Yes, when I was nineteen, I “got a testimony” and went on a mission, and began to live a fairly orthodox Mormon life. But let’s not give my conversion too much credit. The coercive pressure from my family was immense-it was made clear to me that being an adult meant setting aside childish things like entertaining the possibility of paganism, and taking Mormonism seriously as the One True Religion. People I trusted and relied on made it absolutely clear that there was no viable moral alternative, that anything less than fully getting with the program meant personal weakness, laziness, and a lack of integrity. So I did what I was supposed to.

But the pagan inside me did not sleep too soundly.

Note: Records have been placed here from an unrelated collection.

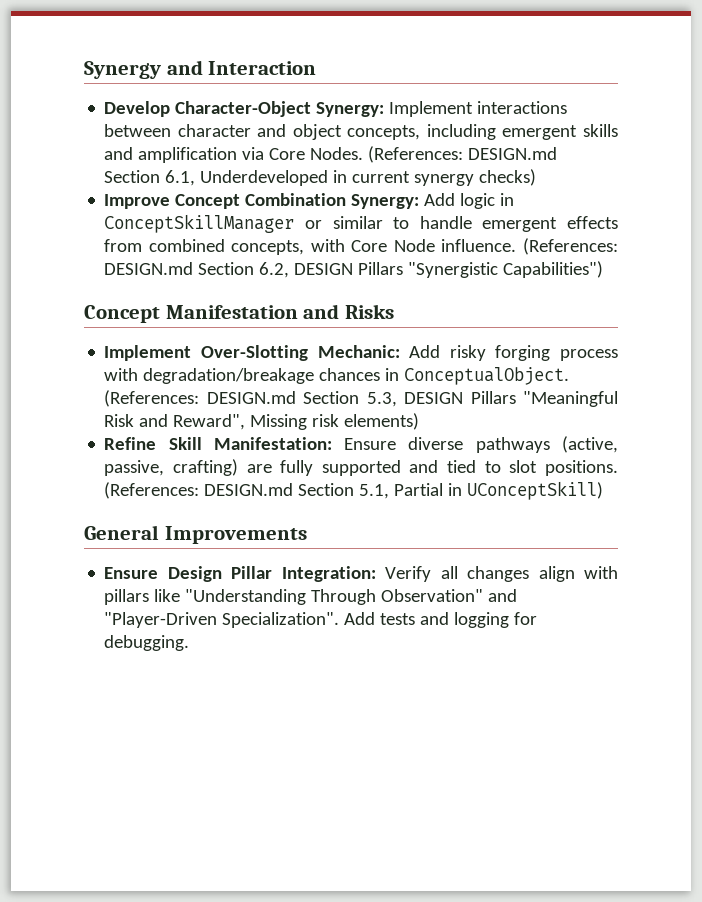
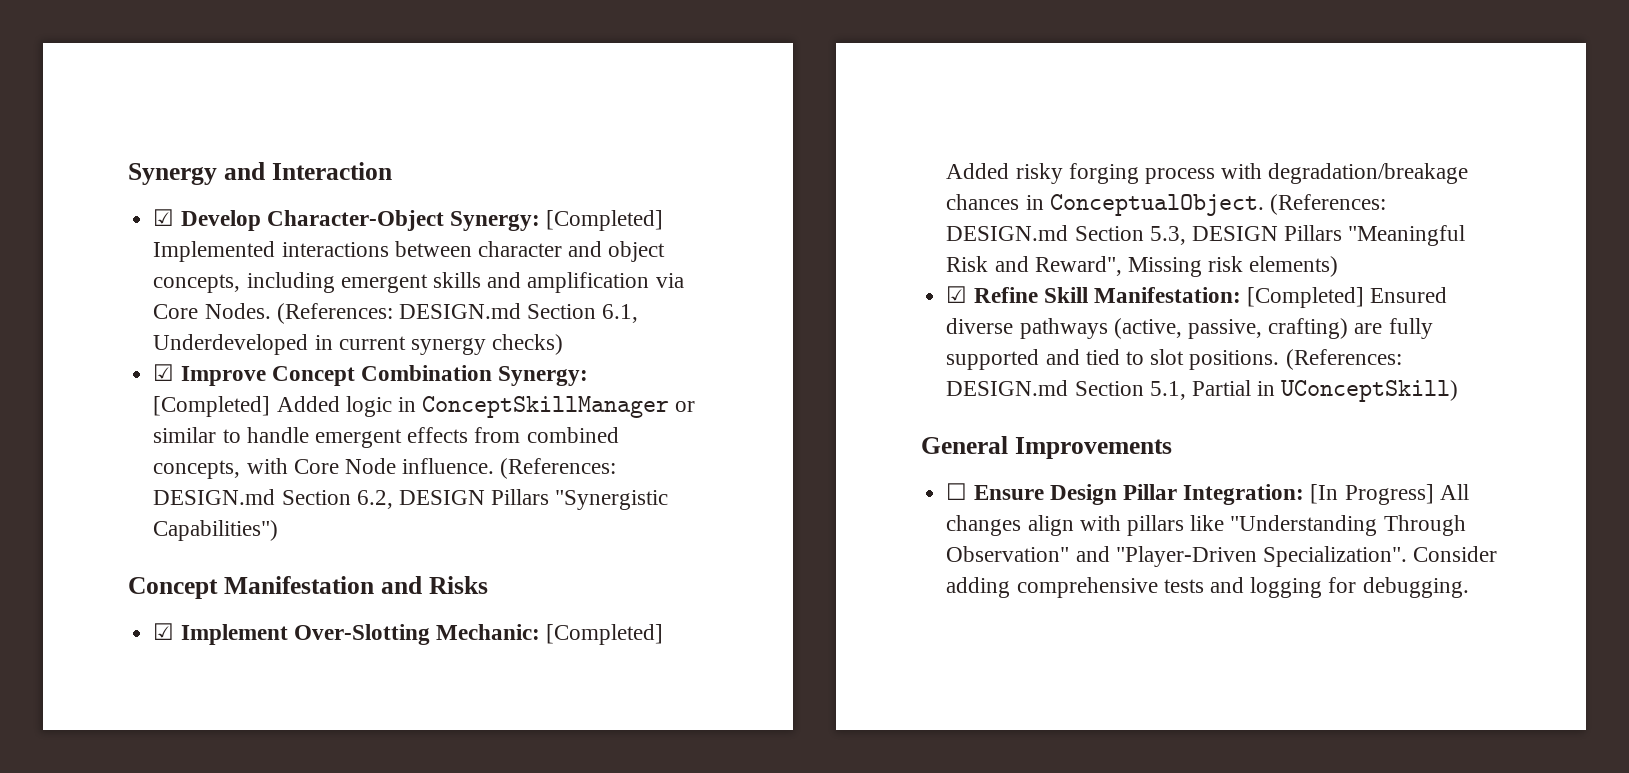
- Develop Character-Object Synergy: Implement interactions between character and object concepts, including emergent skills and amplification via Core Nodes.
+ ☑ Develop Character-Object Synergy: [Completed] Implemented interactions between character and object concepts, including emergent skills and amplification via Core Nodes.
- Improve Concept Combination Synergy: Add logic in ConceptSkillManager or similar to handle emergent effects from combined concepts, with Core Node influence.
+ ☑ Improve Concept Combination Synergy: [Completed] Added logic in ConceptSkillManager or similar to handle emergent effects from combined concepts, with Core Node influence.
- Implement Over-Slotting Mechanic: Add risky forging process with degradation/breakage chances in ConceptualObject.
+ ☑ Implement Over-Slotting Mechanic: [Completed] Added risky forging process with degradation/breakage chances in ConceptualObject.
- Refine Skill Manifestation: Ensure diverse pathways (active, passive, crafting) are fully supported and tied to slot positions.
+ ☑ Refine Skill Manifestation: [Completed] Ensured diverse pathways (active, passive, crafting) are fully supported and tied to slot positions.
- Ensure Design Pillar Integration: Verify all changes align with pillars like "Understanding Through Observation" and "Player-Driven Specialization".
+ ☐ Ensure Design Pillar Integration: [In Progress] All changes align with pillars like "Understanding Through Observation" and "Player-Driven Specialization".
- Add tests and logging for debugging.
+ Consider adding comprehensive tests and logging for debugging.

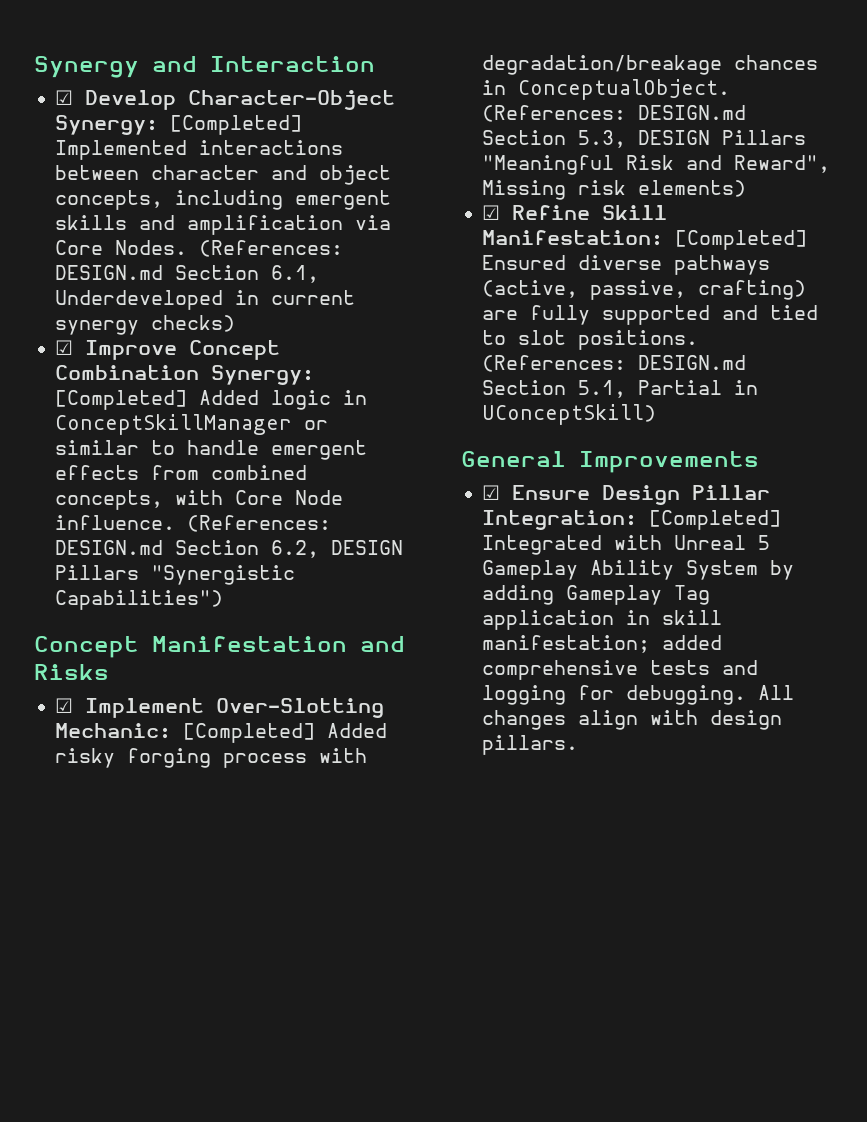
- ☐ Ensure Design Pillar Integration: [In Progress] All changes align with pillars like "Understanding Through Observation" and "Player-Driven Specialization". Consider adding comprehensive tests and logging for debugging.
+ ☑ Ensure Design Pillar Integration: [Completed] Integrated with Unreal 5 Gameplay Ability System by adding Gameplay Tag application in skill manifestation; added comprehensive tests and logging for debugging.
+ All changes align with design pillars.

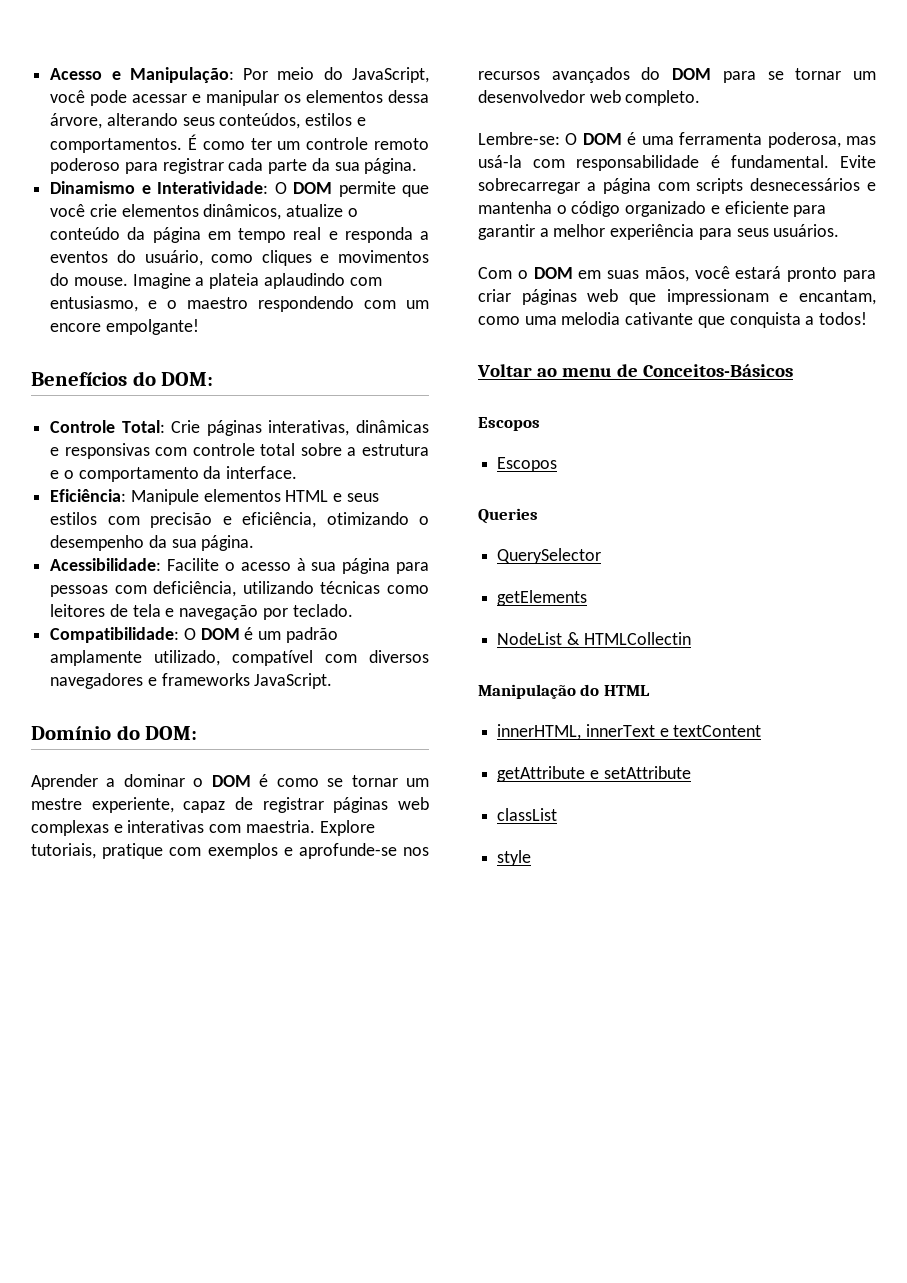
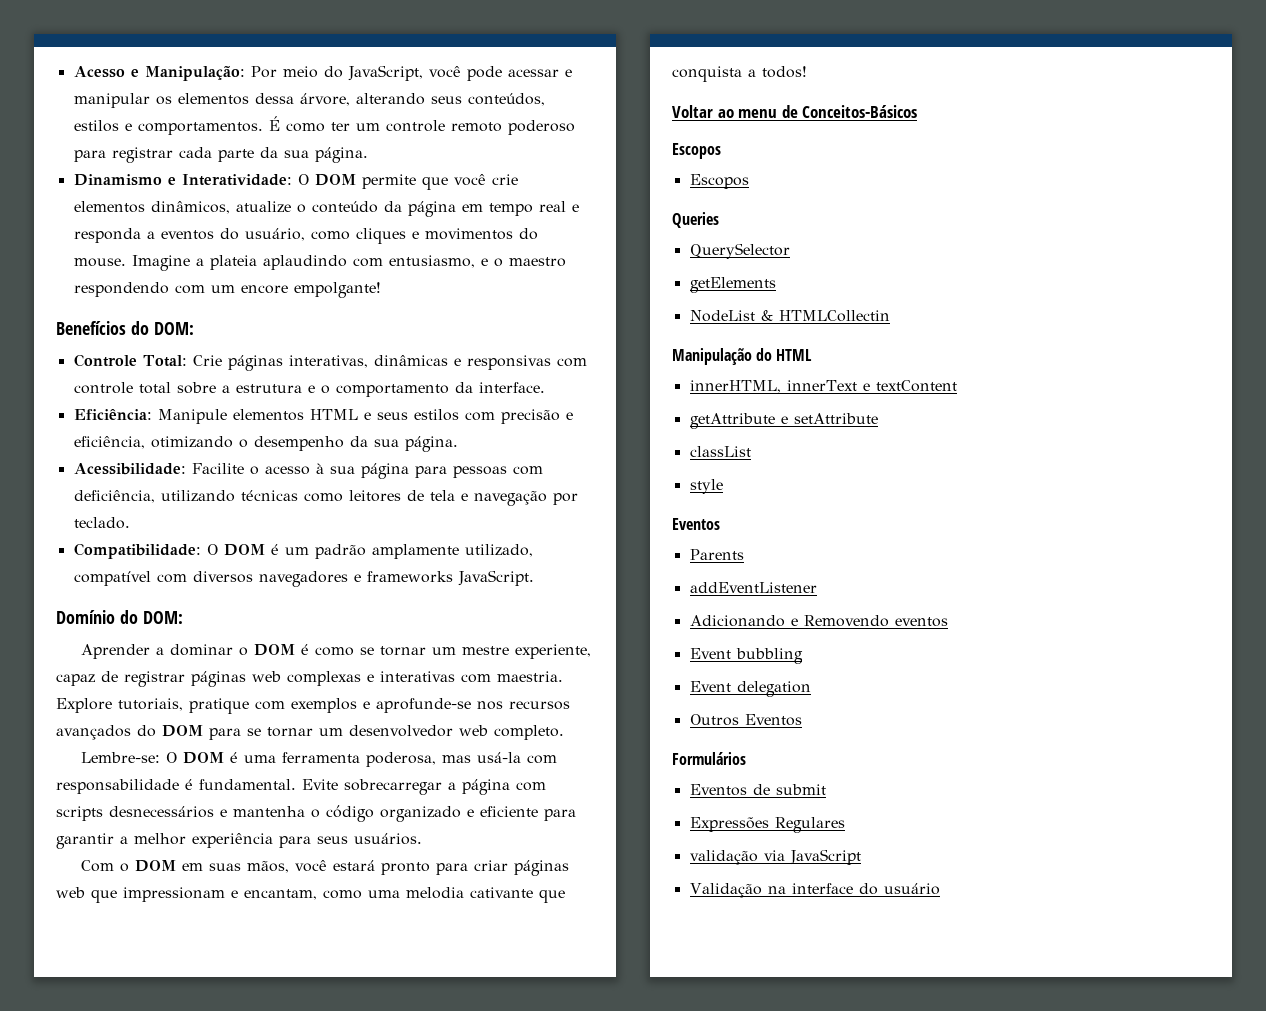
  style
+ Eventos
+ Parents
+ addEventListener
+ Adicionando e Removendo eventos
+ Event bubbling
+ Event delegation
+ Outros Eventos
+ Formulários
+ Eventos de submit
+ Expressões Regulares
+ validação via JavaScript
+ Validação na interface do usuário

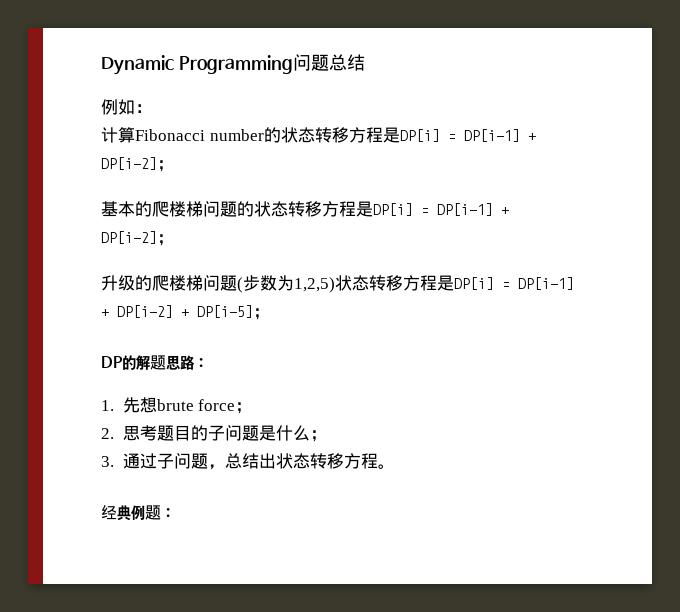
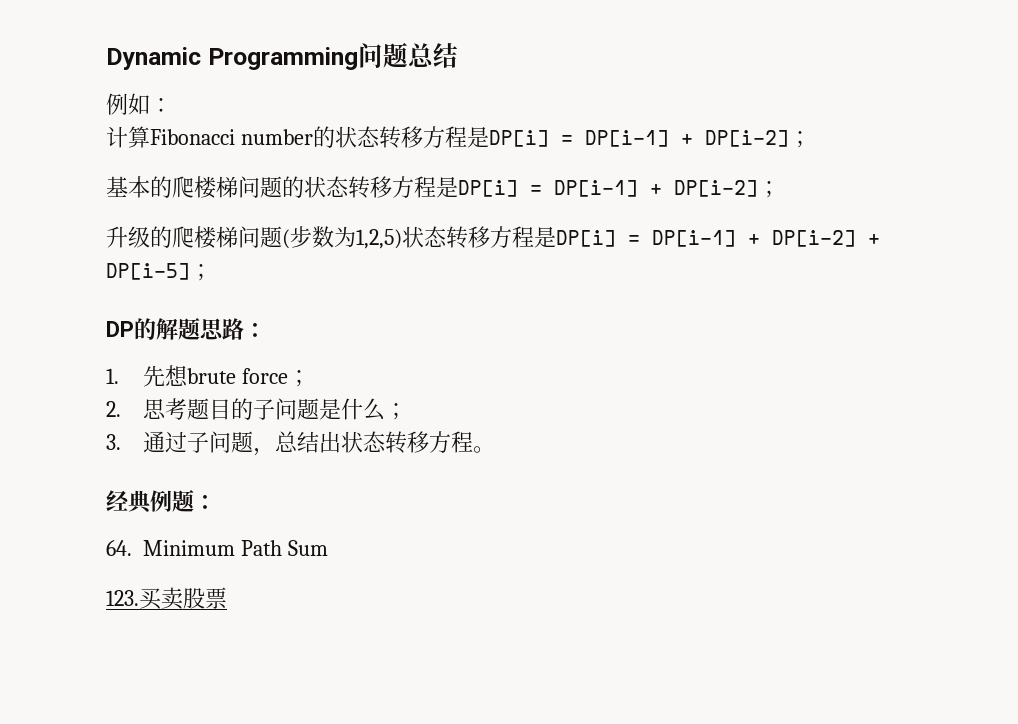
+ 64. Minimum Path Sum
+ 123.买卖股票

As a young adult I was captured by the power of Norse myth, by the dynamic majesty of romantic-era classical music (I discovered Sibelius, and it was love), and ultimately by the brutal, mythic energy of heavy metal.

On top of this, I have noticed a clear pattern in my life: when I have lived out of touch with nature, I have been depressed, unbalanced, and extremely mentally unhealthy. Proximity and involvement with the natural world are simply things I need for spiritual wholeness. And I have consistently had feelings about love, the feminine, and sex that have been reverent, passionate, and worshipful.

The point is, I have been a pagan all along. It doesn’t matter that I went to sacrament meeting every week. It doesn’t matter that I spent two years as a missionary trying to convert people to Mormonism. Mormonism never really fit. My mother and I had countless discussions and arguments about religion and point of view: in her mind the right thing to do was to completely internalize Mormonism, and subvert your entire mind to it, to relinquish all non-Mormon thought as something unwelcome and alien. I always wanted to take the point of view of an outsider, because I always was an outsider.

I was a pagan, and I always have been.